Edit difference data
········

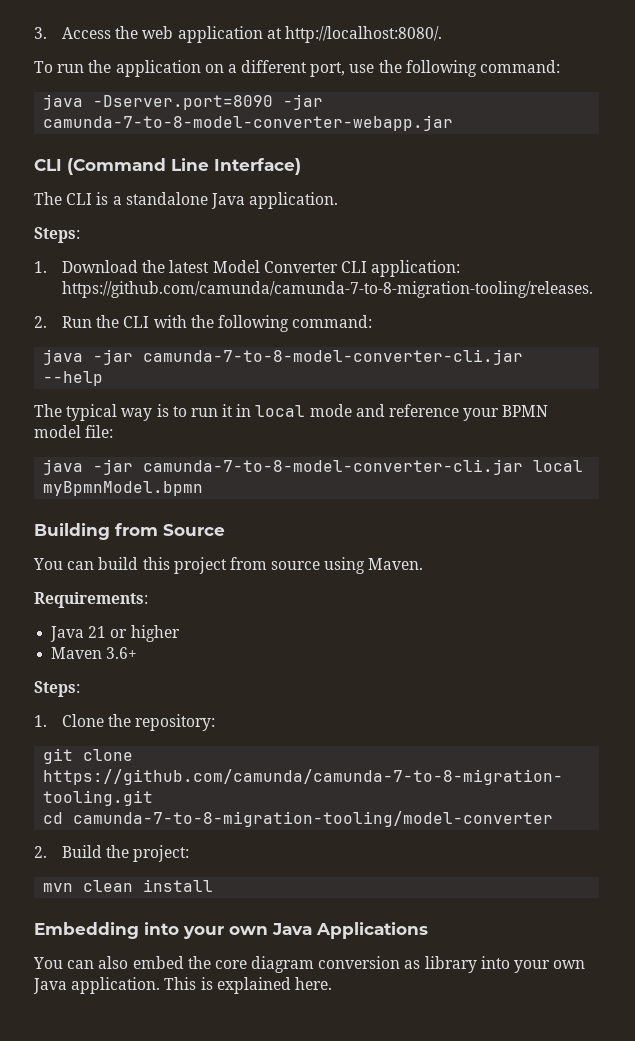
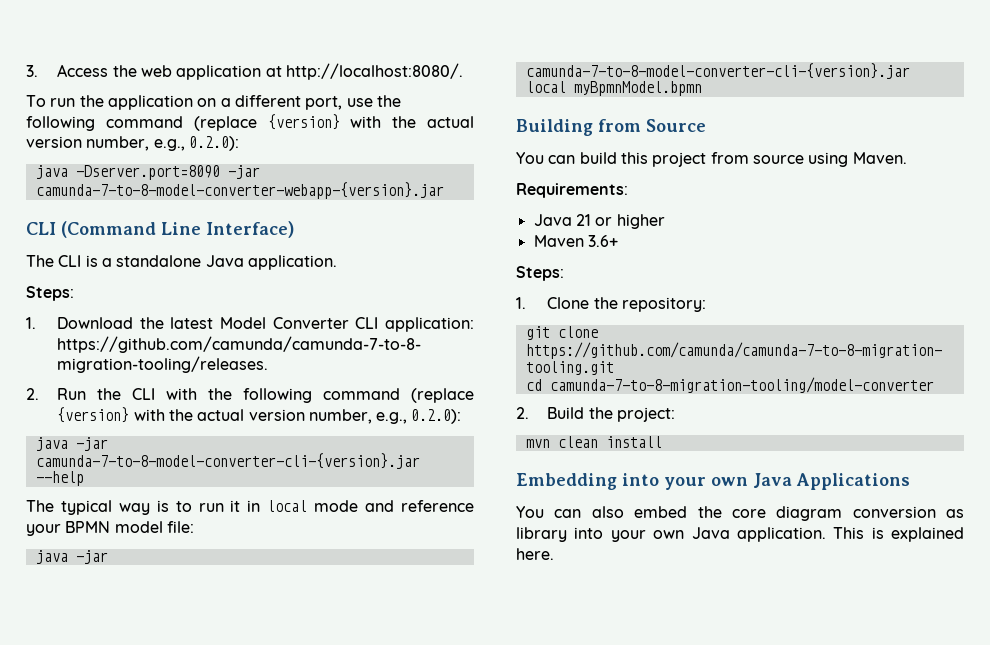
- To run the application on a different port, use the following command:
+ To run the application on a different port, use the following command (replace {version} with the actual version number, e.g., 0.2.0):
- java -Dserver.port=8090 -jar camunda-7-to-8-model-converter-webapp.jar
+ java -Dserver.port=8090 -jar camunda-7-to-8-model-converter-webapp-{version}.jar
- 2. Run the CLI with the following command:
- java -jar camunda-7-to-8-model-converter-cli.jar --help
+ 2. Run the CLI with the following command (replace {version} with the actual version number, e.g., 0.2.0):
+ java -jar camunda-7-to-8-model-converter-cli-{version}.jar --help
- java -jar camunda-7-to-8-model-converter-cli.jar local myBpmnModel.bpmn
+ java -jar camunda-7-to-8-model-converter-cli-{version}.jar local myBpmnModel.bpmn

········

REQUIRED ACTION:
I need each line of the entries that holds the string "port" located and copied.

ANSWER TO THIS TASK:
- To run the application on a different port, use the following command:
+ To run the application on a different port, use the following command (replace {version} with the actual version number, e.g., 0.2.0):
- java -Dserver.port=8090 -jar camunda-7-to-8-model-converter-webapp.jar
+ java -Dserver.port=8090 -jar camunda-7-to-8-model-converter-webapp-{version}.jar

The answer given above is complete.